Assignment | Print out each entry without alteration, and keep the pictures out.

Supplied entries |
• • • •
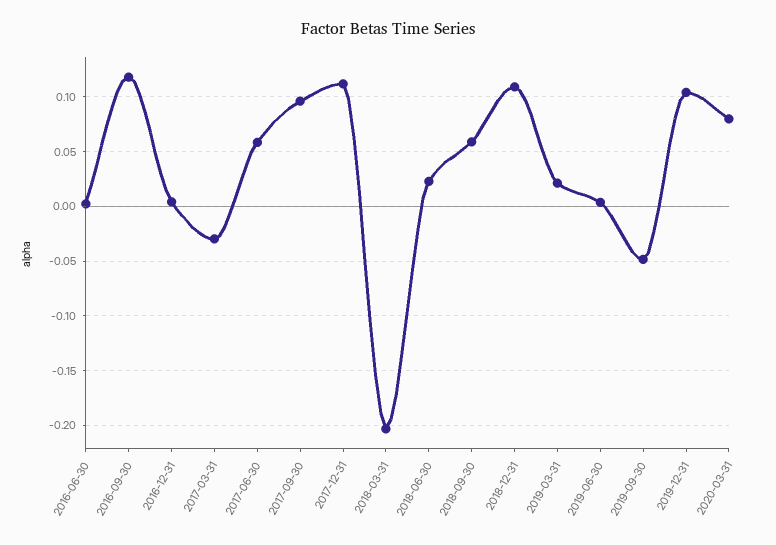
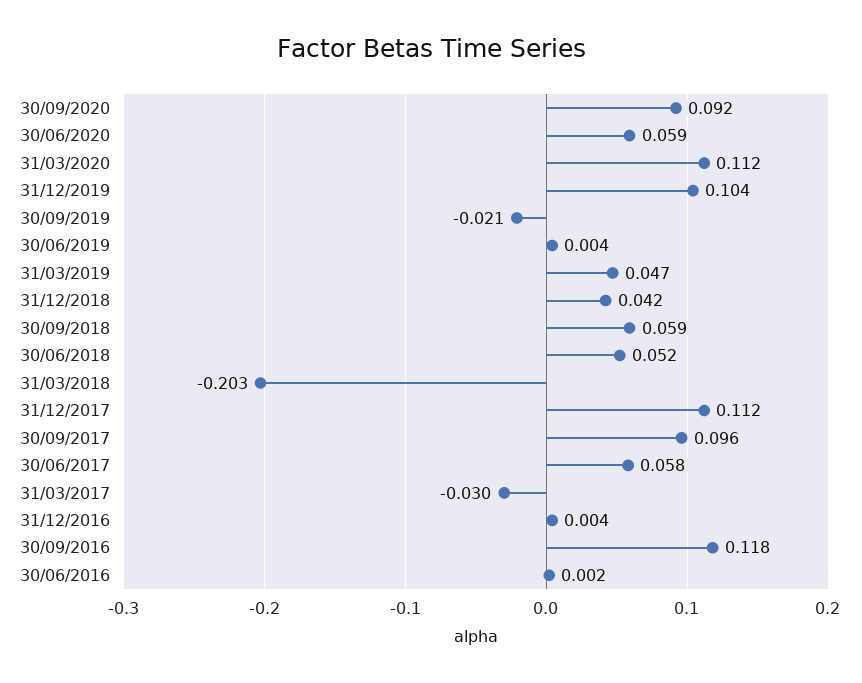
2018-06-30: 0.02 -> 0.052
2018-12-31: 0.11 -> 0.042
2019-03-31: 0.02 -> 0.047
2019-09-30: -0.05 -> -0.021
2020-03-31: 0.08 -> 0.112
30/09/2020: none -> 0.092
30/06/2020: none -> 0.059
• • • •
Solved problem |
2018-06-30: 0.02 -> 0.052
2018-12-31: 0.11 -> 0.042
2019-03-31: 0.02 -> 0.047
2019-09-30: -0.05 -> -0.021
2020-03-31: 0.08 -> 0.112
30/09/2020: none -> 0.092
30/06/2020: none -> 0.059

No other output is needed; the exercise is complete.